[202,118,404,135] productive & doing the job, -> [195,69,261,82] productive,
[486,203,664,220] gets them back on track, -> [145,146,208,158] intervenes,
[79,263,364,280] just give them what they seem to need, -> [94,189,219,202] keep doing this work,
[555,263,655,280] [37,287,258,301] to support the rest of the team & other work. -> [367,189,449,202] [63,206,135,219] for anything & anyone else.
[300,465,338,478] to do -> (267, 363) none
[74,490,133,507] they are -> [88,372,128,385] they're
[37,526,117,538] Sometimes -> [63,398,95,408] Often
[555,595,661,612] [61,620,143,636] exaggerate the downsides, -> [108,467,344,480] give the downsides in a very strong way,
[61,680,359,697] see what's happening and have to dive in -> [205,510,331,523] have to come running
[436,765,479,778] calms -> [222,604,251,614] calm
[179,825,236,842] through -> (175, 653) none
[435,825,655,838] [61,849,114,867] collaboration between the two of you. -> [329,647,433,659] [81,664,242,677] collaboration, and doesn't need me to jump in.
============
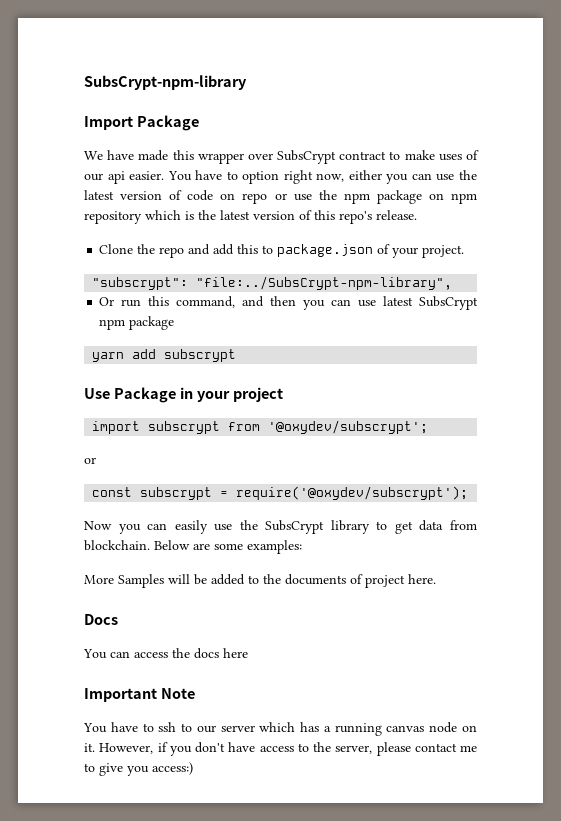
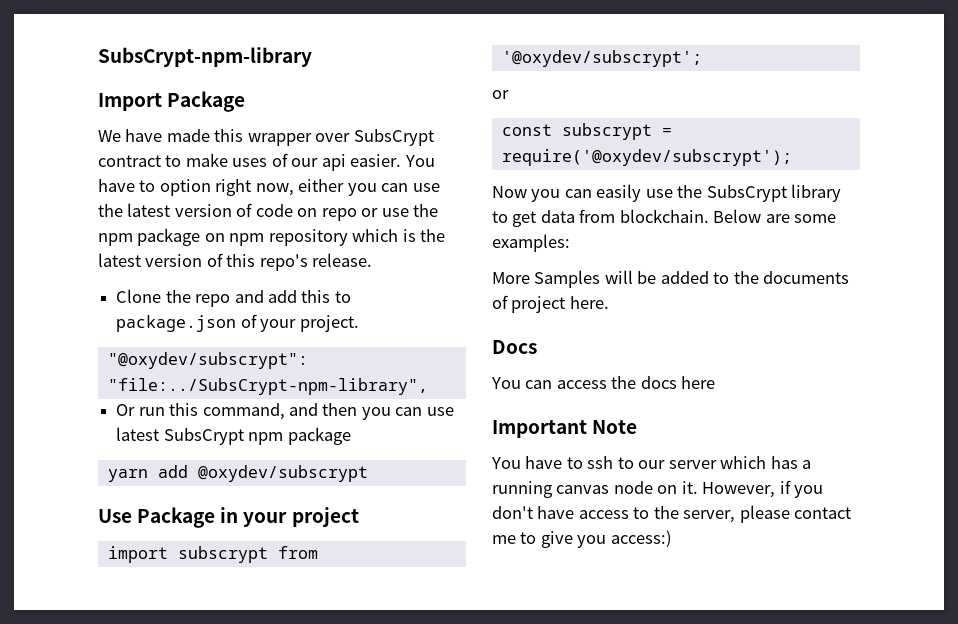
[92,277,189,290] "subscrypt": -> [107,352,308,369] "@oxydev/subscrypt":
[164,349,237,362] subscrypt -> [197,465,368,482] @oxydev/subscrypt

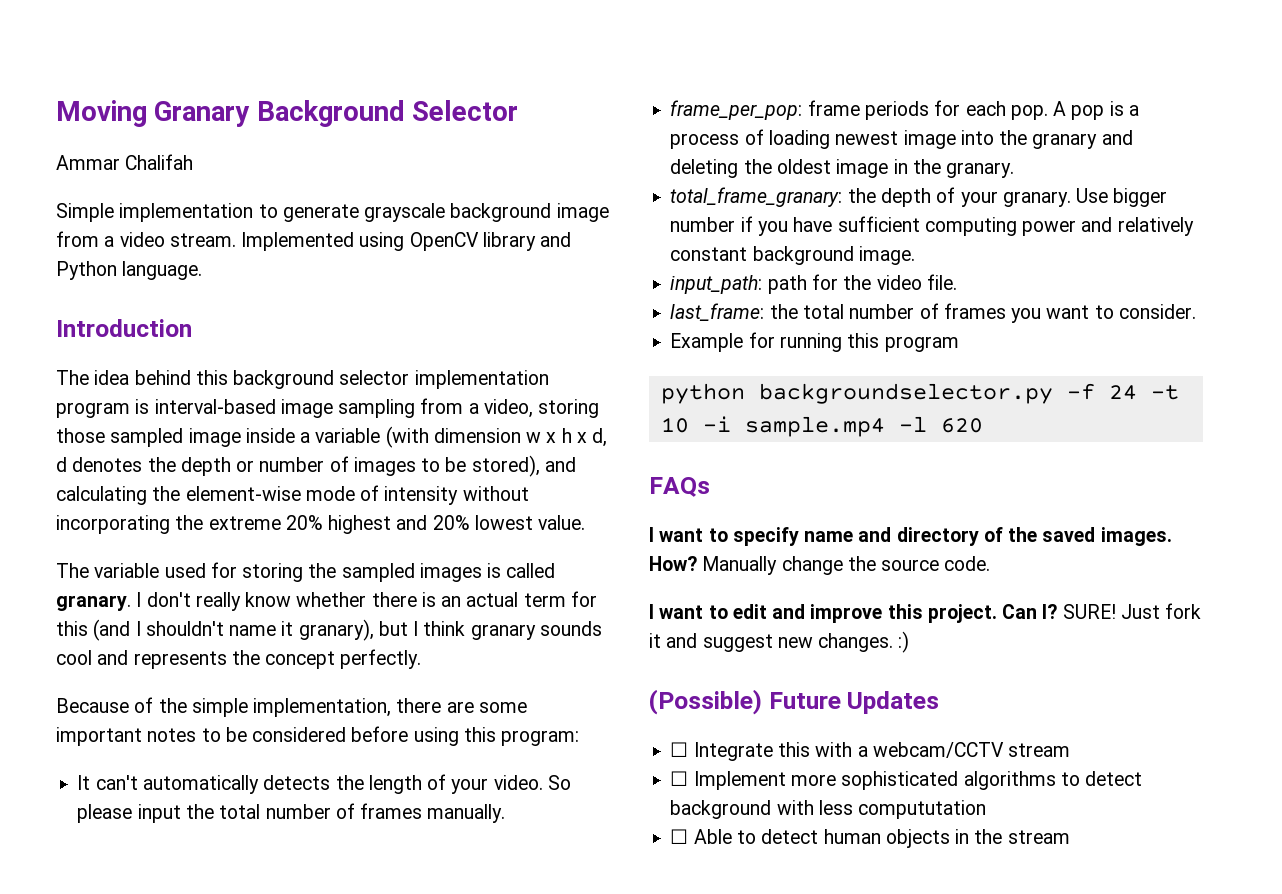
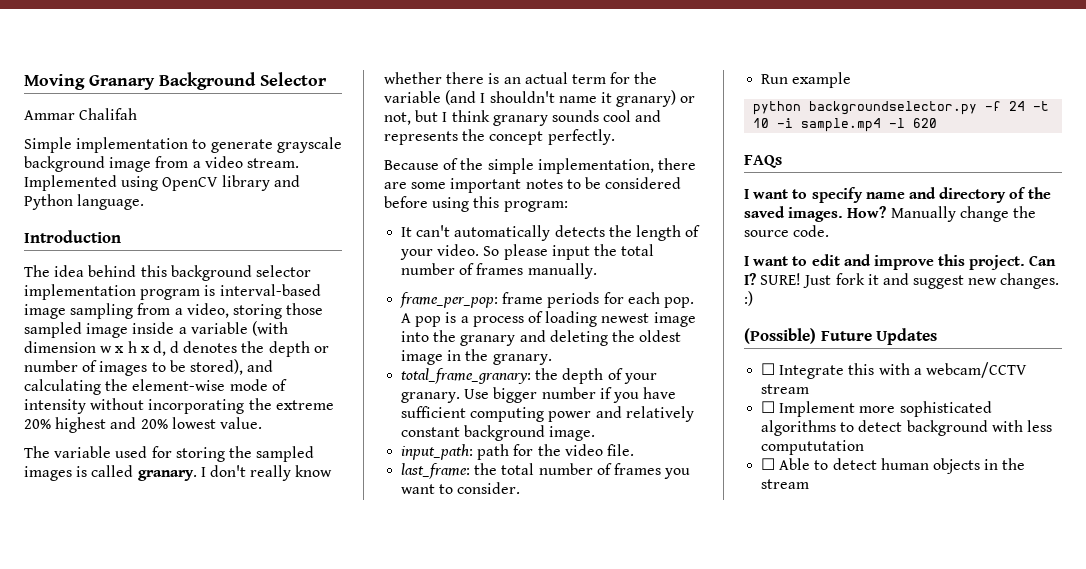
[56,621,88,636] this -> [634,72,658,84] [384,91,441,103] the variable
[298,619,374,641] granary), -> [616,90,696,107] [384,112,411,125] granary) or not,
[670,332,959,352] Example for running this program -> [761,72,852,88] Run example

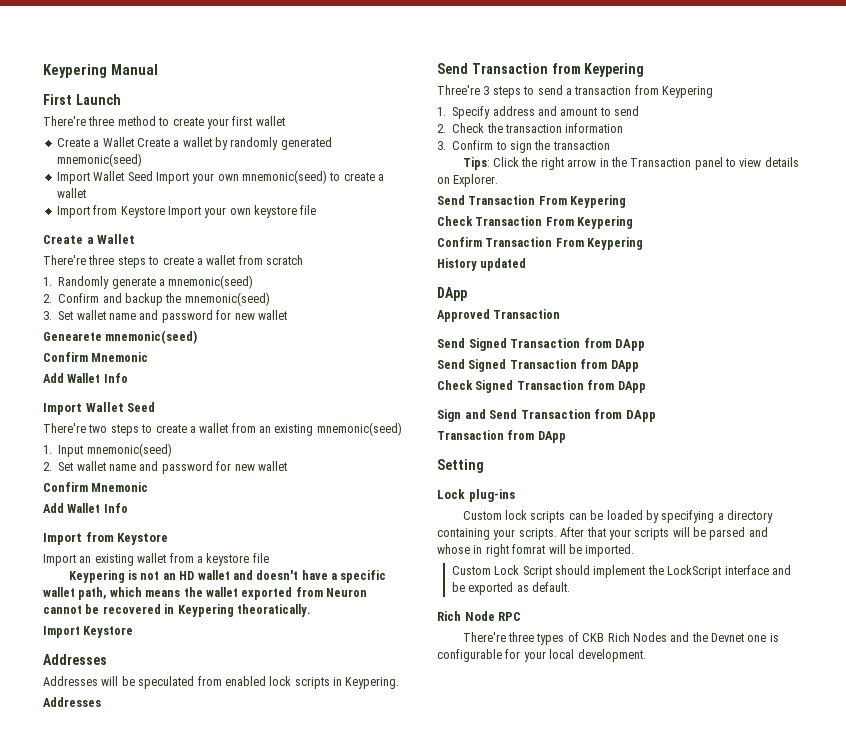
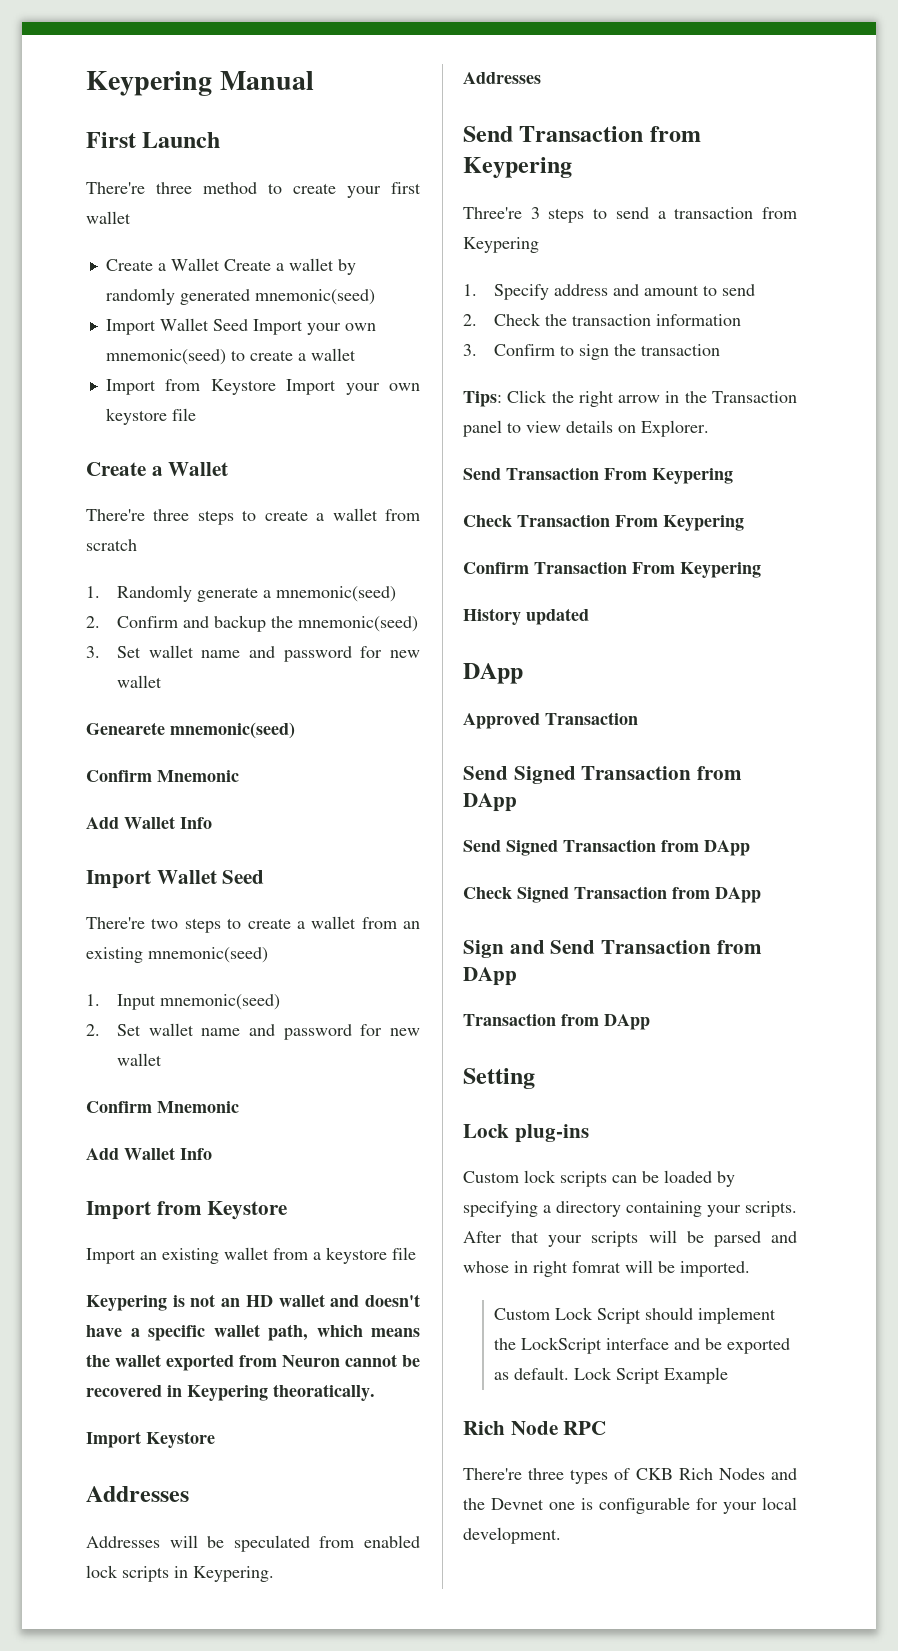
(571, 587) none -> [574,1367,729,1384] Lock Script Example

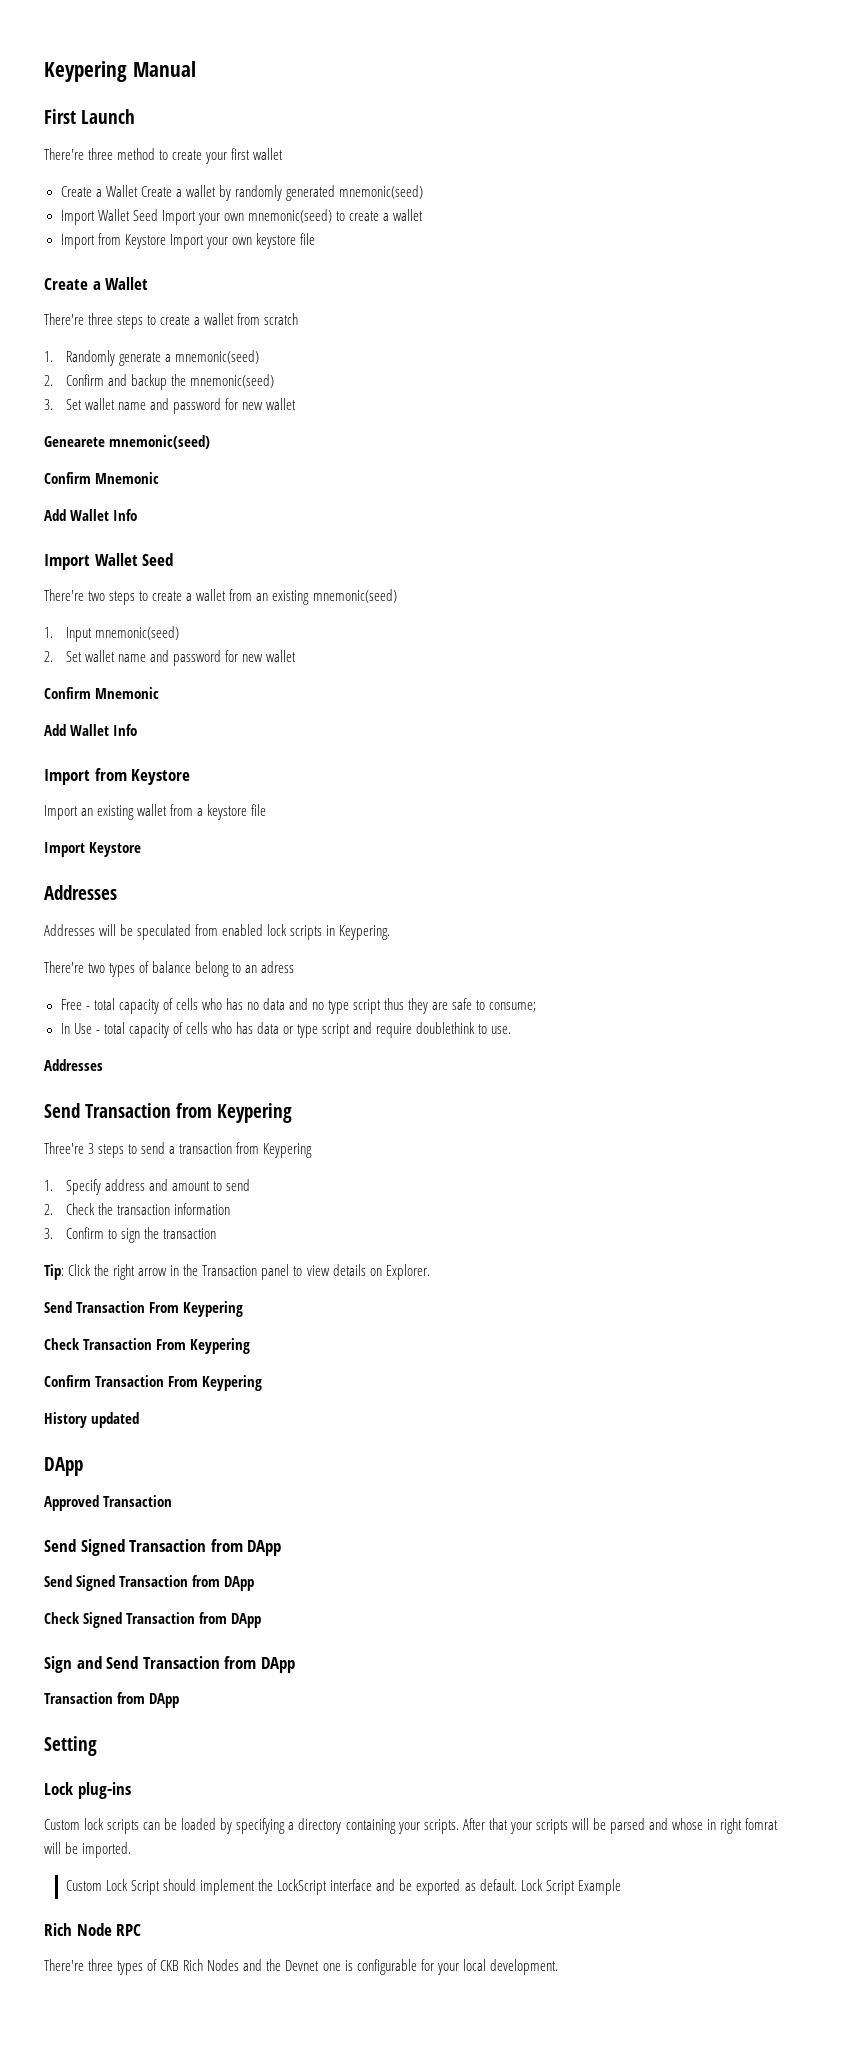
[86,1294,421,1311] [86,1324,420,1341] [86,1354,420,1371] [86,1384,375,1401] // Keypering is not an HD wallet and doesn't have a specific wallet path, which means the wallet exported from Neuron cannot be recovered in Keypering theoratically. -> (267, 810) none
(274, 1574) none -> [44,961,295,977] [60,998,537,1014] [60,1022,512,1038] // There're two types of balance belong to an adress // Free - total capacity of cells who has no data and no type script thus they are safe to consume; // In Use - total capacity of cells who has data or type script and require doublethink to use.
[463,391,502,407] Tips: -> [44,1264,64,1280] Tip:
============
* **EXERCISE PROMPT**
Word for word, restate the lines above from the one with "[298,619,374,641] granary), ->" through the one with "[463,391,502,407] Tips: ->", keeping both ends and dropping the pictures.

* **SOLUTION FOR THIS TASK**
[298,619,374,641] granary), -> [616,90,696,107] [384,112,411,125] granary) or not,
[670,332,959,352] Example for running this program -> [761,72,852,88] Run example

(571, 587) none -> [574,1367,729,1384] Lock Script Example

[86,1294,421,1311] [86,1324,420,1341] [86,1354,420,1371] [86,1384,375,1401] // Keypering is not an HD wallet and doesn't have a specific wallet path, which means the wallet exported from Neuron cannot be recovered in Keypering theoratically. -> (267, 810) none
(274, 1574) none -> [44,961,295,977] [60,998,537,1014] [60,1022,512,1038] // There're two types of balance belong to an adress // Free - total capacity of cells who has no data and no type script thus they are safe to consume; // In Use - total capacity of cells who has data or type script and require doublethink to use.
[463,391,502,407] Tips: -> [44,1264,64,1280] Tip:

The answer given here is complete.